- TASK INPUTS:

☆ ☆ ☆

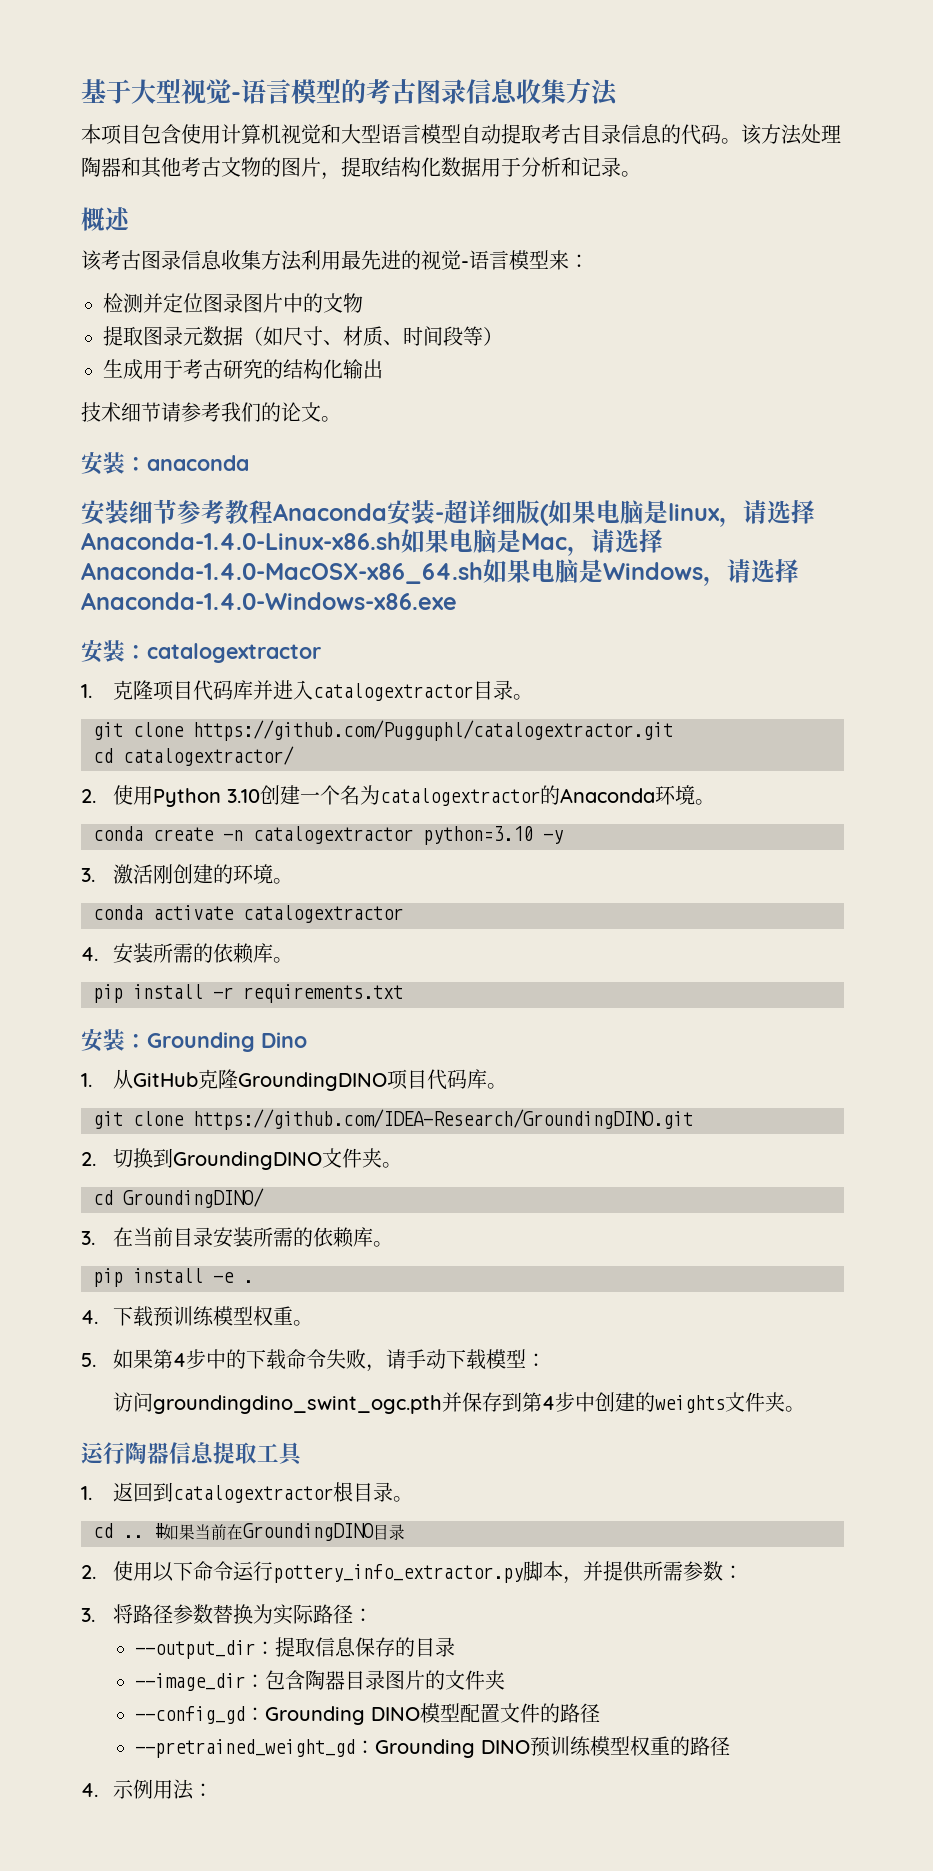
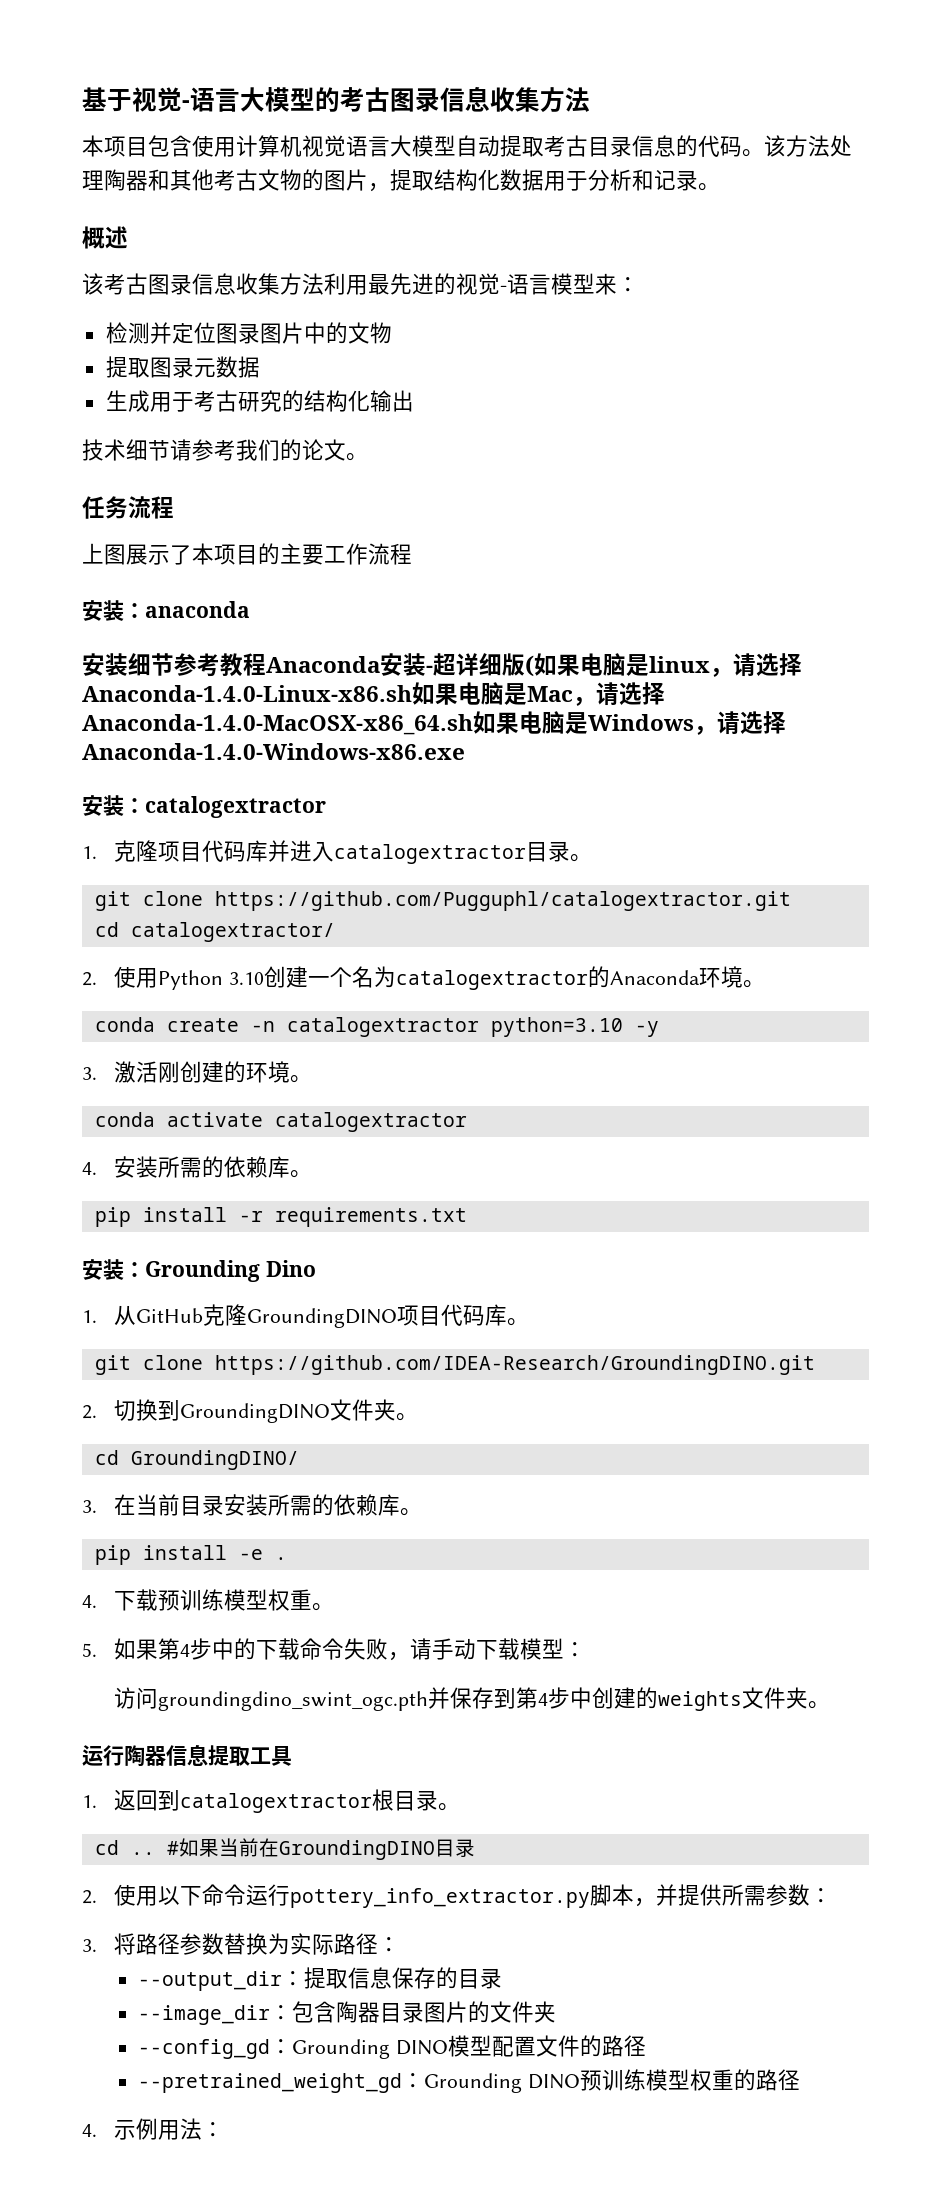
- 基于大型视觉-语言模型的考古图录信息收集方法
+ 基于视觉-语言大模型的考古图录信息收集方法
- 本项目包含使用计算机视觉和大型语言模型自动提取考古目录信息的代码。
+ 本项目包含使用计算机视觉语言大模型自动提取考古目录信息的代码。
- 提取图录元数据（如尺寸、材质、时间段等）
+ 提取图录元数据
+ 任务流程
+ 上图展示了本项目的主要工作流程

☆ ☆ ☆

- ABOUT THIS TASK: Start at the line containing "- 提取图录元数据（如尺寸、材质、时间段等）" and transcribe through the end of the entries. Please keep both ends and add nothing.

- OUTPUT FOR THIS TASK:
- 提取图录元数据（如尺寸、材质、时间段等）
+ 提取图录元数据
+ 任务流程
+ 上图展示了本项目的主要工作流程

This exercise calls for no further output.